One thing worth noting is that the current RiakClient and its various interfaces are not like what you may be used to with other datastores' APIs. The Riak client provides different levels of automation, to match what you're comfortable with and what is appropriate for your program. You can start with automatic sibling resolution and object hydration with the ConflictResolver<T>
and Converter<T>
interfaces, to automatic updates with the UpdateValue.Update<T>
class, which encapsulates your entire read/modify/write cycle to be encapsulated entirely within the UpdateValue operation.
If you do not wish to completely encapsulate the read/modify/write inside the store operation, see Storing previously fetched and modified data below.
The following diagram outlines the anatomy of a read/modify/write cycle using the Bucket interface, your own domain object (T), and the StoreObject it returns:
### Figure 1 ![StoreObject anatomy](http://dl.dropbox.com/u/74693818/RJC-store-v4.png)There are two different classes available to store data with in the Java client:
The first two are only useful if you want to overwrite anything currently in Riak associated with the key you're passing in. Be aware, however, that there is a caveat. An anonymous Mutation instance is created and used. It replaces the data portion of whatever is currently stored in Riak, but not links, secondary indexes, or user metadata. If you want to overwrite everything you will need to supply your own Mutation or Converter that does so.
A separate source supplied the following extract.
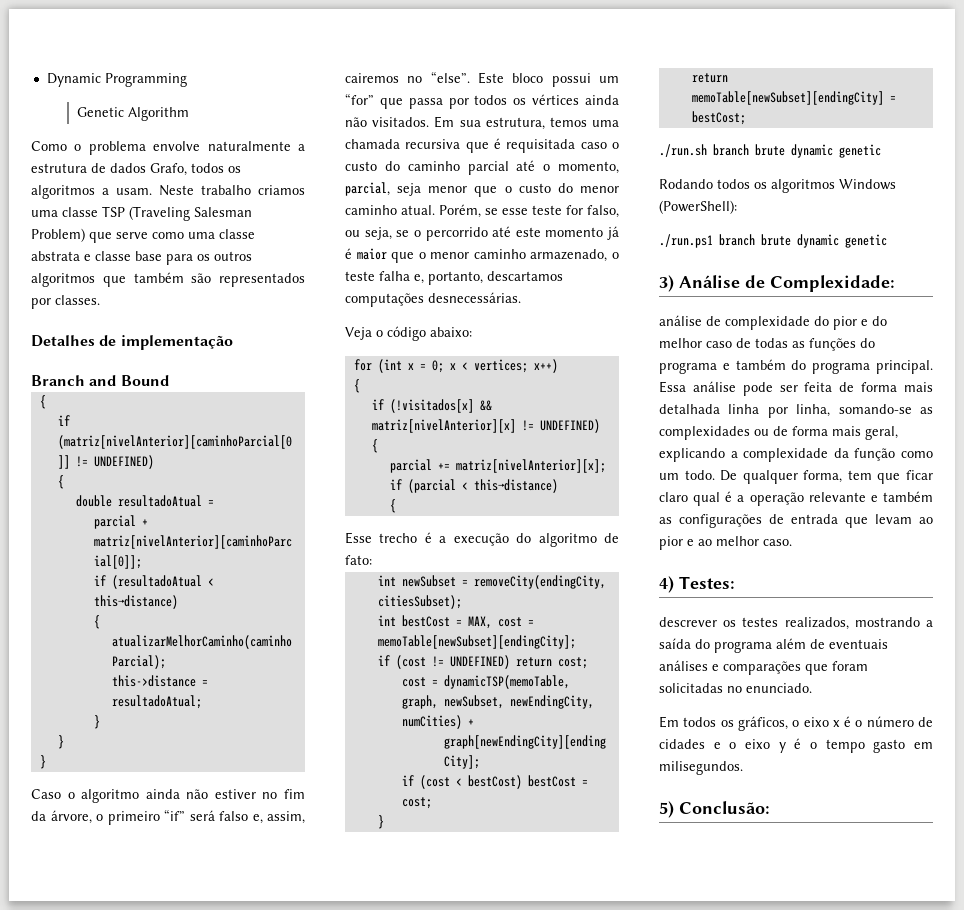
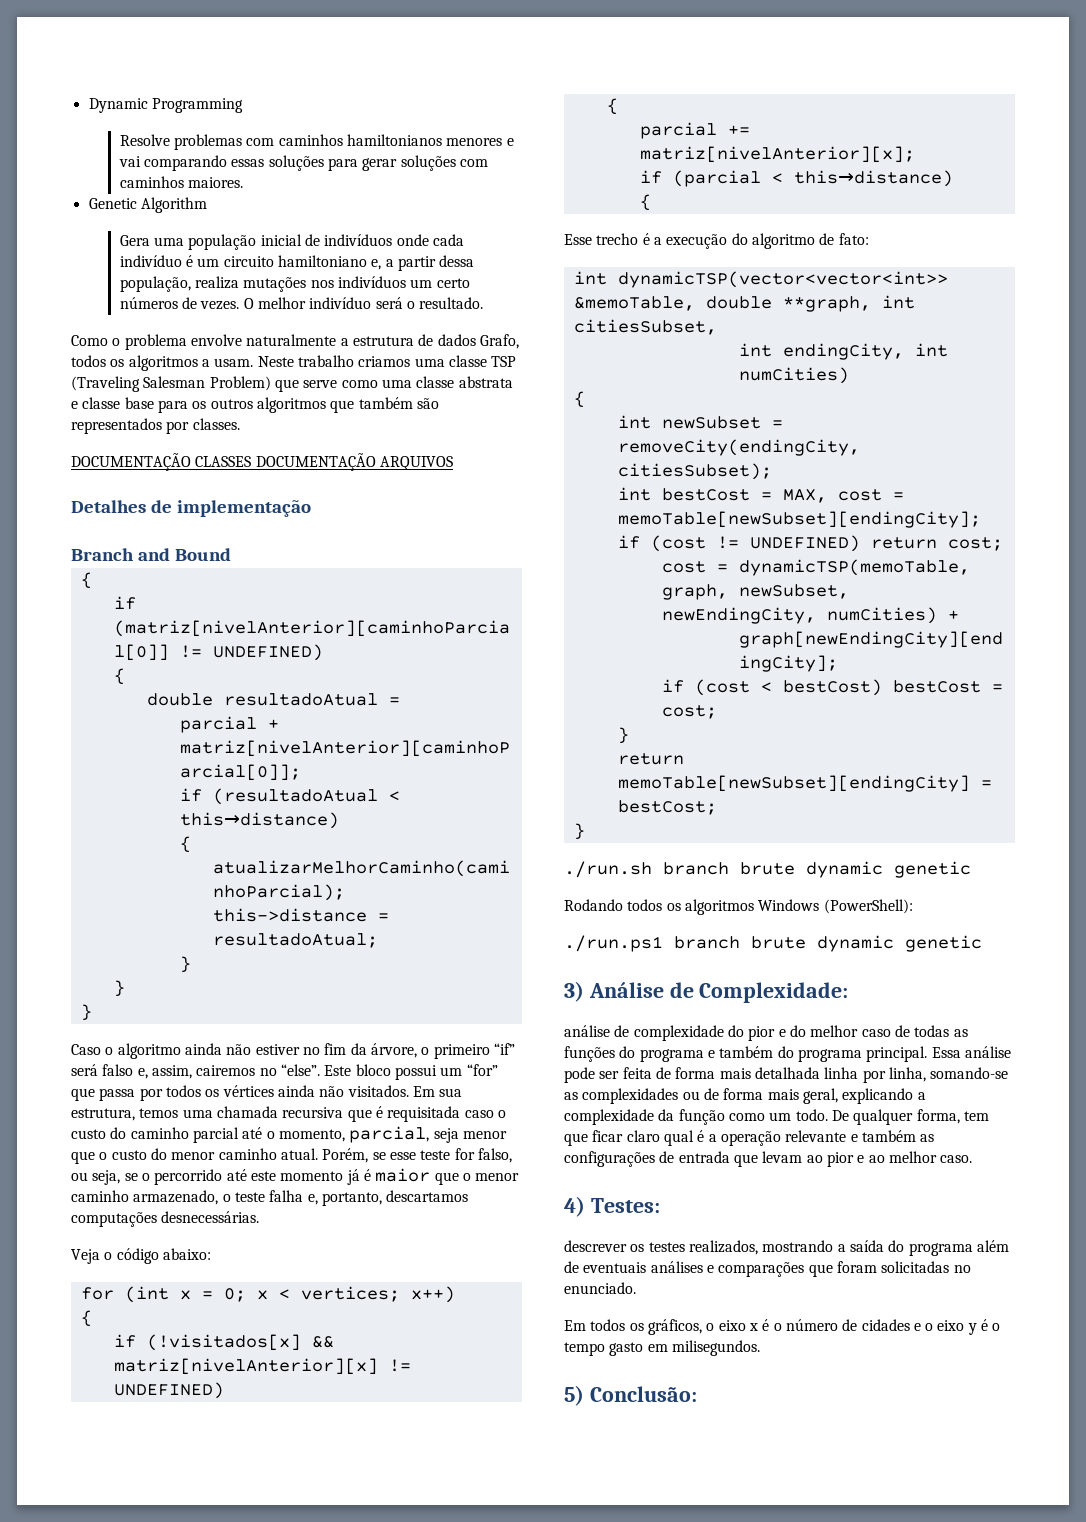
[77,107,190,121] Genetic Algorithm -> [119,134,514,150] [118,155,488,171] [119,176,243,188] [88,197,207,213] [119,234,464,250] [119,255,475,271] [119,276,470,292] [119,297,484,310] Resolve problemas com caminhos hamiltonianos menores e vai comparando essas soluções para gerar soluções com caminhos maiores. // Genetic Algorithm // Gera uma população inicial de indivíduos onde cada indivíduo é um circuito hamiltoniano e, a partir dessa população, realiza mutações nos indivíduos um certo números de vezes. O melhor indivíduo será o resultado.
(100, 300) none -> [71,453,453,471] // DOCUMENTAÇÃO CLASSES DOCUMENTAÇÃO ARQUIVOS
(372, 560) none -> [573,271,948,288] [573,295,915,312] [573,319,717,335] [738,343,948,360] [738,367,849,384] [573,391,585,408] // int dynamicTSP(vector<vector<int>> &memoTable, double **graph, int citiesSubset, // int endingCity, int numCities) // {
(746, 118) none -> [573,823,585,840] // }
The second two are actually what you will most likely use if you are performing a read/modify/write cycle. As noted in figure 1 above, the interface is slightly clunky in that the object being passed in is going to be discarded when you supply the Mutation; it's only used to infer the type. The fourth version will extract the key from the object being passed in before doing so by referencing a String field annotated with @RiakKey.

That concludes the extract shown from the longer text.